**The problem**
Which lines of the records below contain the word "color"? Show each one.

BEGIN Task input

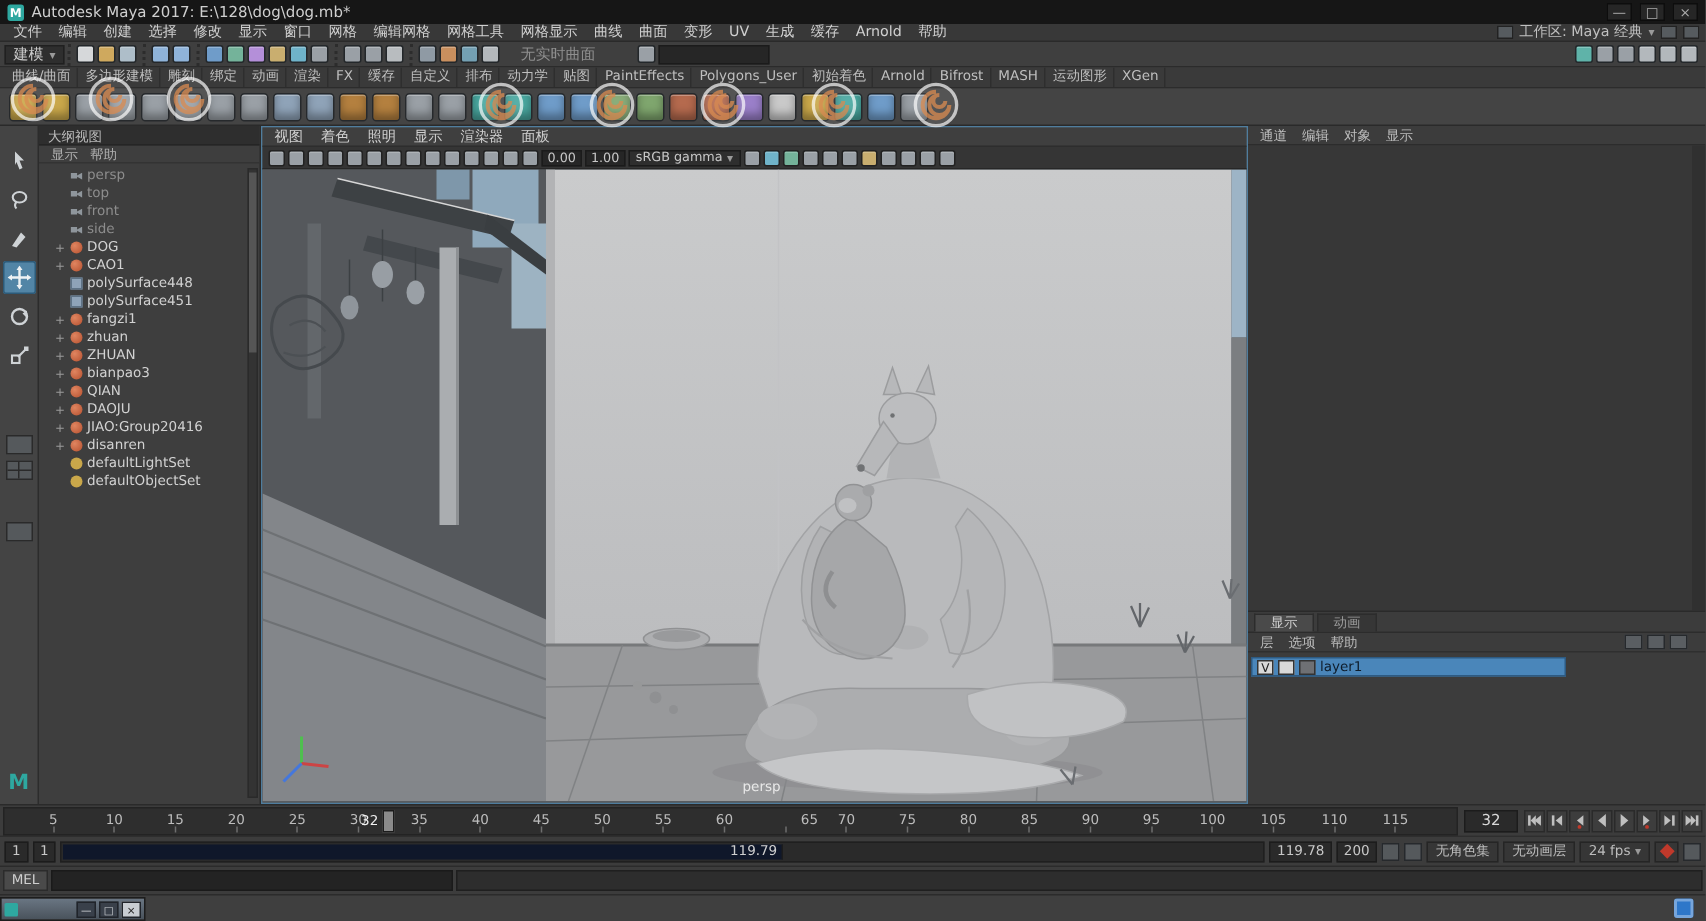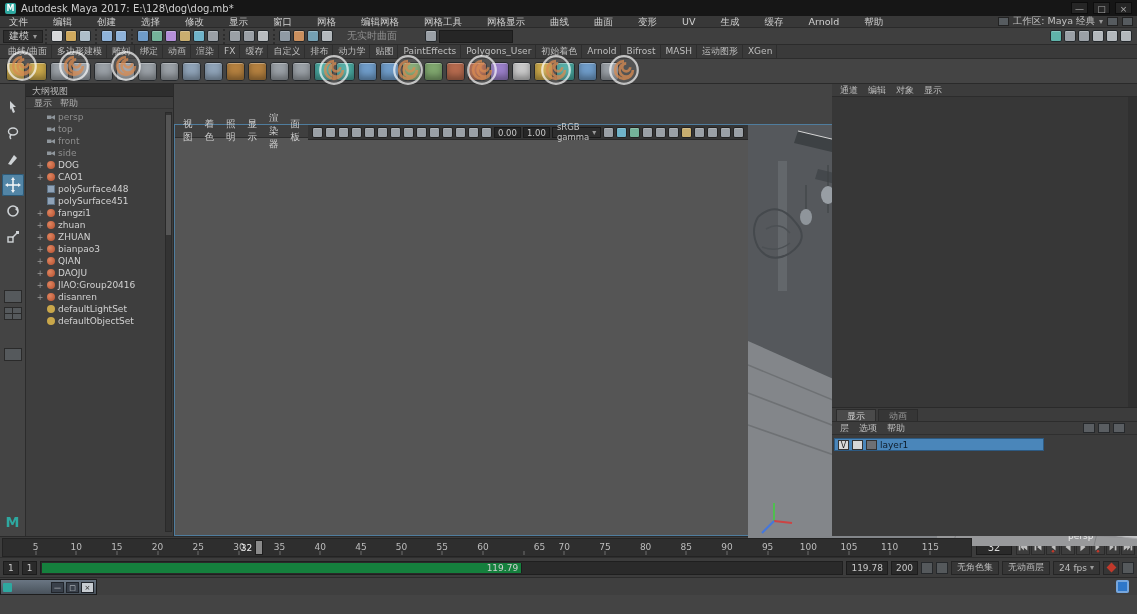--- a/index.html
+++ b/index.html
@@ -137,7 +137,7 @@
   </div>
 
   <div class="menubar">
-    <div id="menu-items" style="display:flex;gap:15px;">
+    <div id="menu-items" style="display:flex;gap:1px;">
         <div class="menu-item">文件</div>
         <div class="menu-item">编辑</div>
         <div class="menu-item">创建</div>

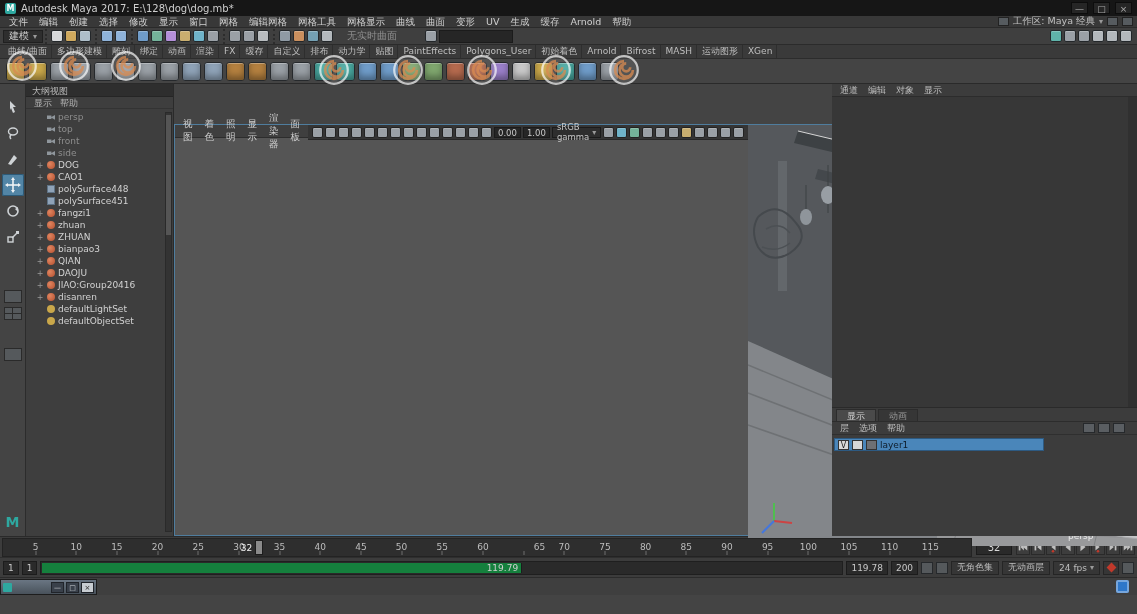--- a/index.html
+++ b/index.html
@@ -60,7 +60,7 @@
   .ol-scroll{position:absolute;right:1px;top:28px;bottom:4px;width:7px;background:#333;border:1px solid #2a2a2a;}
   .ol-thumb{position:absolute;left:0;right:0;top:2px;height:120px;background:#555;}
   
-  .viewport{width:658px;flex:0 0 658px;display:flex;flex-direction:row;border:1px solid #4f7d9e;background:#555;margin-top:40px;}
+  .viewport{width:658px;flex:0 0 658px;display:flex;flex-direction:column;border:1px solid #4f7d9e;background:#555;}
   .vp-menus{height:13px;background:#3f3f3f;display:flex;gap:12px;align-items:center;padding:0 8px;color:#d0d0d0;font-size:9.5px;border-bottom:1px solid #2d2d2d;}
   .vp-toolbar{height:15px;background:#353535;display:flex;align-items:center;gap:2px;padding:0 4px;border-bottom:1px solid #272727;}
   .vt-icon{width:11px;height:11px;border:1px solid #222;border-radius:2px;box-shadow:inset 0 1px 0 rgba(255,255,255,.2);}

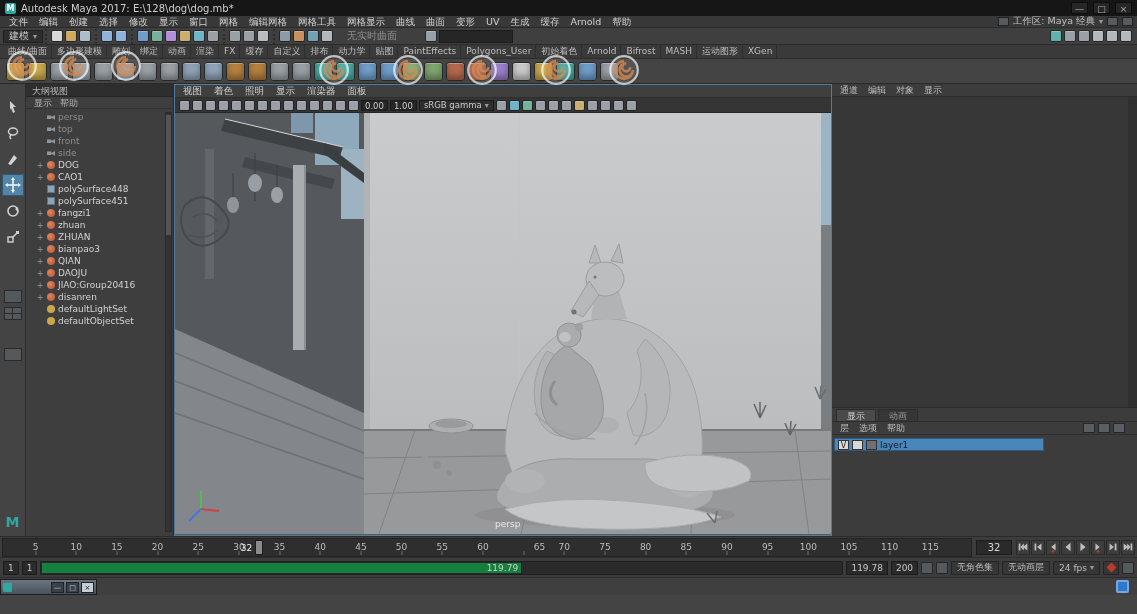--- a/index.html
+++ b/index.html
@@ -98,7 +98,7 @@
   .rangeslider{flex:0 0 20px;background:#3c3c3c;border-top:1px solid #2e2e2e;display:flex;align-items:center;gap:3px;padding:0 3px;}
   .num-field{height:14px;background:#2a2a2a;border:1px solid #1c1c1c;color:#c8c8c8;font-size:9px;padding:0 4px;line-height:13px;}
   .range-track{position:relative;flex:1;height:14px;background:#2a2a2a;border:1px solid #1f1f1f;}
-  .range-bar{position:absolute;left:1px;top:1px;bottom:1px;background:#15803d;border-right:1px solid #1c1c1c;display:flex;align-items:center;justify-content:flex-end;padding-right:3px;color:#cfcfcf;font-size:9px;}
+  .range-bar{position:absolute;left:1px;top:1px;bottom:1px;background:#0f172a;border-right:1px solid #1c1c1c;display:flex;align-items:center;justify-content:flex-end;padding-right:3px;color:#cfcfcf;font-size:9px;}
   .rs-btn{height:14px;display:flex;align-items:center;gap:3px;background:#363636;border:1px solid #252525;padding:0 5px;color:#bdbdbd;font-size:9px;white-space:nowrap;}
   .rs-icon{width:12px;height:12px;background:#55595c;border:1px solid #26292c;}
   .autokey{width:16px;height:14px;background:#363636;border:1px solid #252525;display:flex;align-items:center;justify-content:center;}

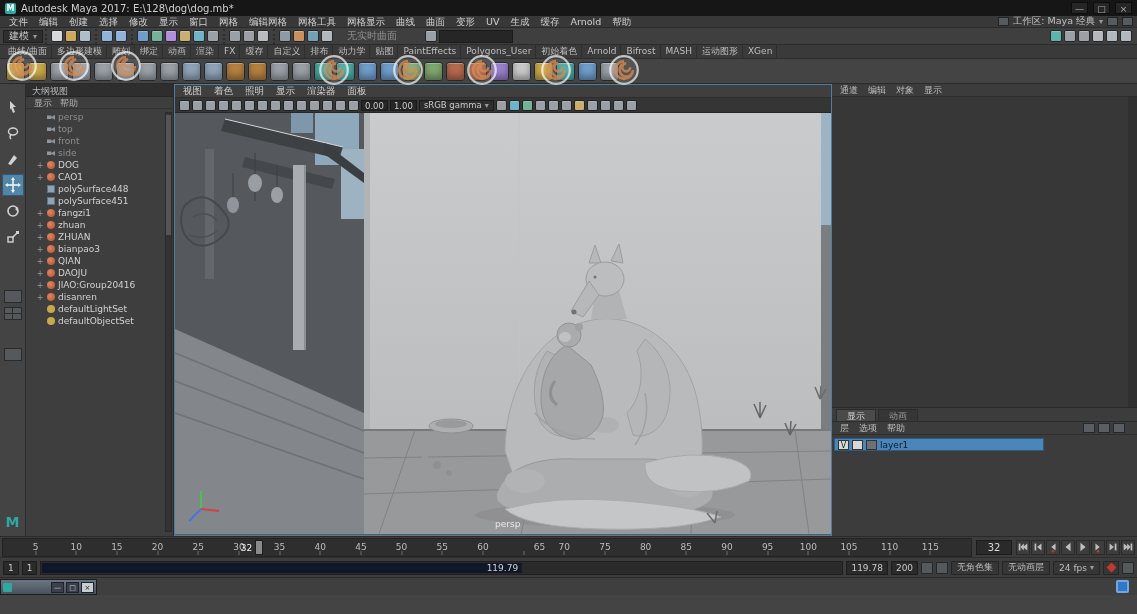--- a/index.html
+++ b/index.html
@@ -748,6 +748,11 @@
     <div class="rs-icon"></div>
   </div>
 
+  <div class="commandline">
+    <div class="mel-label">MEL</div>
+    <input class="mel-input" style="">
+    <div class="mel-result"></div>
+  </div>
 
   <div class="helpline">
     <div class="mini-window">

END Task input

**Exercise result**
   .vp-menus{height:13px;background:#3f3f3f;display:flex;gap:12px;align-items:center;padding:0 8px;color:#d0d0d0;font-size:9.5px;border-bottom:1px solid #2d2d2d;}
   .num-field{height:14px;background:#2a2a2a;border:1px solid #1c1c1c;color:#c8c8c8;font-size:9px;padding:0 4px;line-height:13px;}
-  .range-bar{position:absolute;left:1px;top:1px;bottom:1px;background:#15803d;border-right:1px solid #1c1c1c;display:flex;align-items:center;justify-content:flex-end;padding-right:3px;color:#cfcfcf;font-size:9px;}
+  .range-bar{position:absolute;left:1px;top:1px;bottom:1px;background:#0f172a;border-right:1px solid #1c1c1c;display:flex;align-items:center;justify-content:flex-end;padding-right:3px;color:#cfcfcf;font-size:9px;}
   .rs-btn{height:14px;display:flex;align-items:center;gap:3px;background:#363636;border:1px solid #252525;padding:0 5px;color:#bdbdbd;font-size:9px;white-space:nowrap;}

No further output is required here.